Klein's Etymological dictionary of the Hebrew Language lists a word written similar to Ethiopia, meaning spindle (with poetic function of 'horn'?), but he gives no applications to try the word. The Septuagint translates this name with a compilation of derivatives of the Greek verb 'to scorch,' and noun 'countenance'.
However, the Hebrew word for black is שחר (sahar). The heth and rosh in this word are so dominant that the name Cush can hardly have come from it. Allowing this would link Cush to pretty much any other word that contains a shin. Like the word ישש (yshsh; weak, impotent, aged) for instance, which makes a far more plausible candidate as a repeated letter often falls away and the yod alternates with the waw. In concert with the common Hebrew particle כ (ke; as if, like), the name would mean As If He Were Weak.
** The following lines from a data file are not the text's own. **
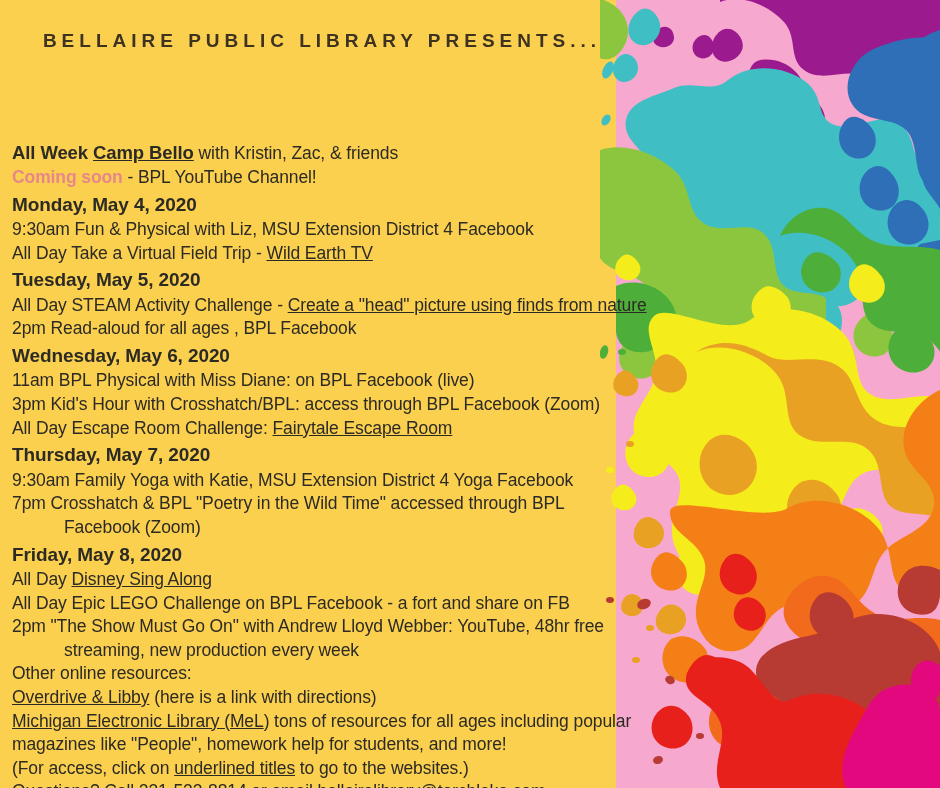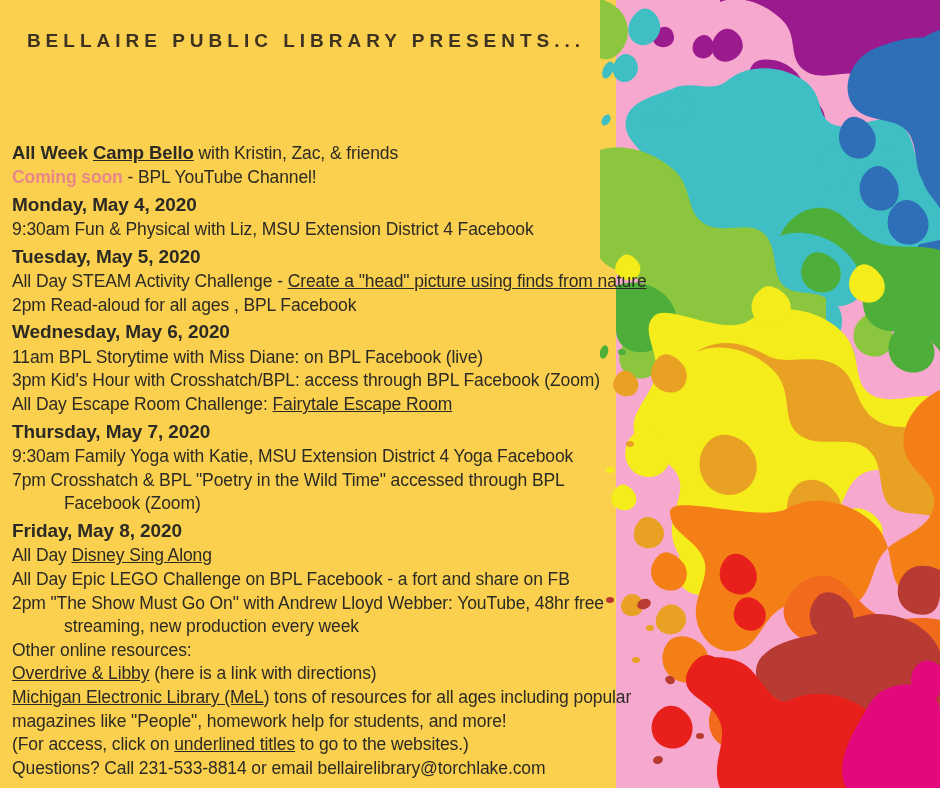--- a/index.html
+++ b/index.html
@@ -18,7 +18,7 @@
   #content{position:absolute;top:0;left:0;width:612px;height:788px;}
 
   .kicker{
-    position:absolute;top:30px;left:0;width:612px;
+    position:absolute;top:30px;left:16px;width:612px;
     text-align:center;
     font-family:"Liberation Sans",sans-serif;
     font-size:19px;font-weight:bold;

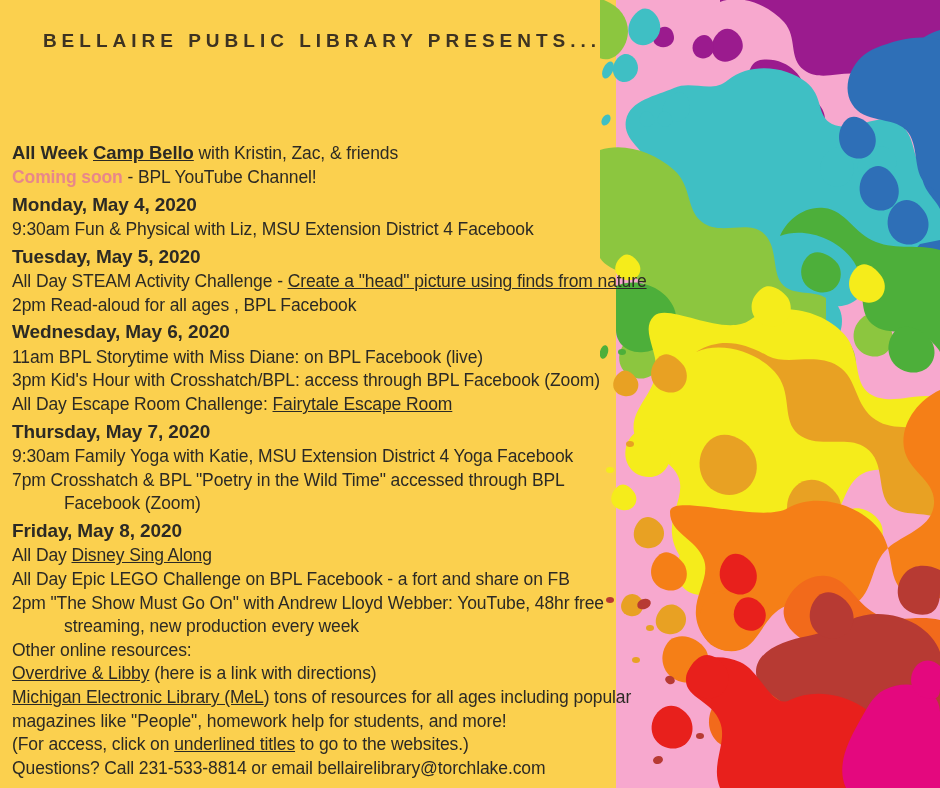--- a/index.html
+++ b/index.html
@@ -261,6 +261,7 @@
         <div class="line"><span class="pink">Coming soon</span><span> - BPL YouTube Channel!</span></div>
         <div class="line day">Monday, May 4, 2020</div>
         <div class="line"><span>9:30am Fun &amp; Physical with Liz, MSU Extension District 4 Facebook</span></div>
+        <div class="line"><span>All Day Take a Virtual Field Trip - </span><span class="u">Wild Earth TV</span></div>
         <div class="line day">Tuesday, May 5, 2020</div>
         <div class="line"><span>All Day STEAM Activity Challenge - </span><span class="u">Create a "head" picture using finds from nature</span></div>
         <div class="line"><span>2pm Read-aloud for all ages , BPL Facebook</span></div>

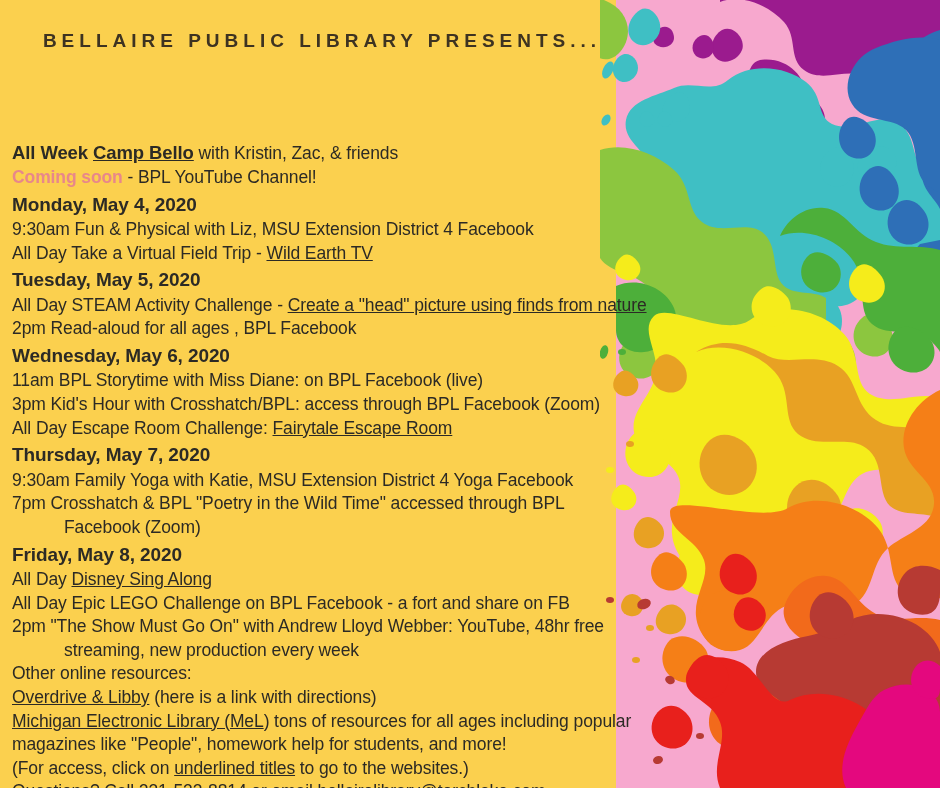--- a/index.html
+++ b/index.html
@@ -266,7 +266,7 @@
         <div class="line"><span>All Day STEAM Activity Challenge - </span><span class="u">Create a "head" picture using finds from nature</span></div>
         <div class="line"><span>2pm Read-aloud for all ages , BPL Facebook</span></div>
         <div class="line day">Wednesday, May 6, 2020</div>
-        <div class="line"><span>11am BPL Storytime with Miss Diane: on BPL Facebook (live)</span></div>
+        <div class="line"><span>11am BPL Physical with Miss Diane: on BPL Facebook (live)</span></div>
         <div class="line"><span>3pm Kid's Hour with Crosshatch/BPL: access through BPL Facebook (Zoom)</span></div>
         <div class="line"><span>All Day Escape Room Challenge: </span><span class="u">Fairytale Escape Room</span></div>
         <div class="line day">Thursday, May 7, 2020</div>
And then there is the root ישה (yshh; meaning uncertain), which yields the noun תושה (tushiya), meaning wisdom, sound knowledge, which would yield the meaning of Cush as As If He Were Getting Smarter.
Still, and for no apparent reason other than a rusty tradition that cost a lot of people their lives and dignity, Jones' Dictionary of Old Testament Proper Names reads A Black Countenance, Full Of Darkness, but also submits the calmly clarifying afterthought, "the etymology is most uncertain". NOBSE Study Bible Name List simply reads Black.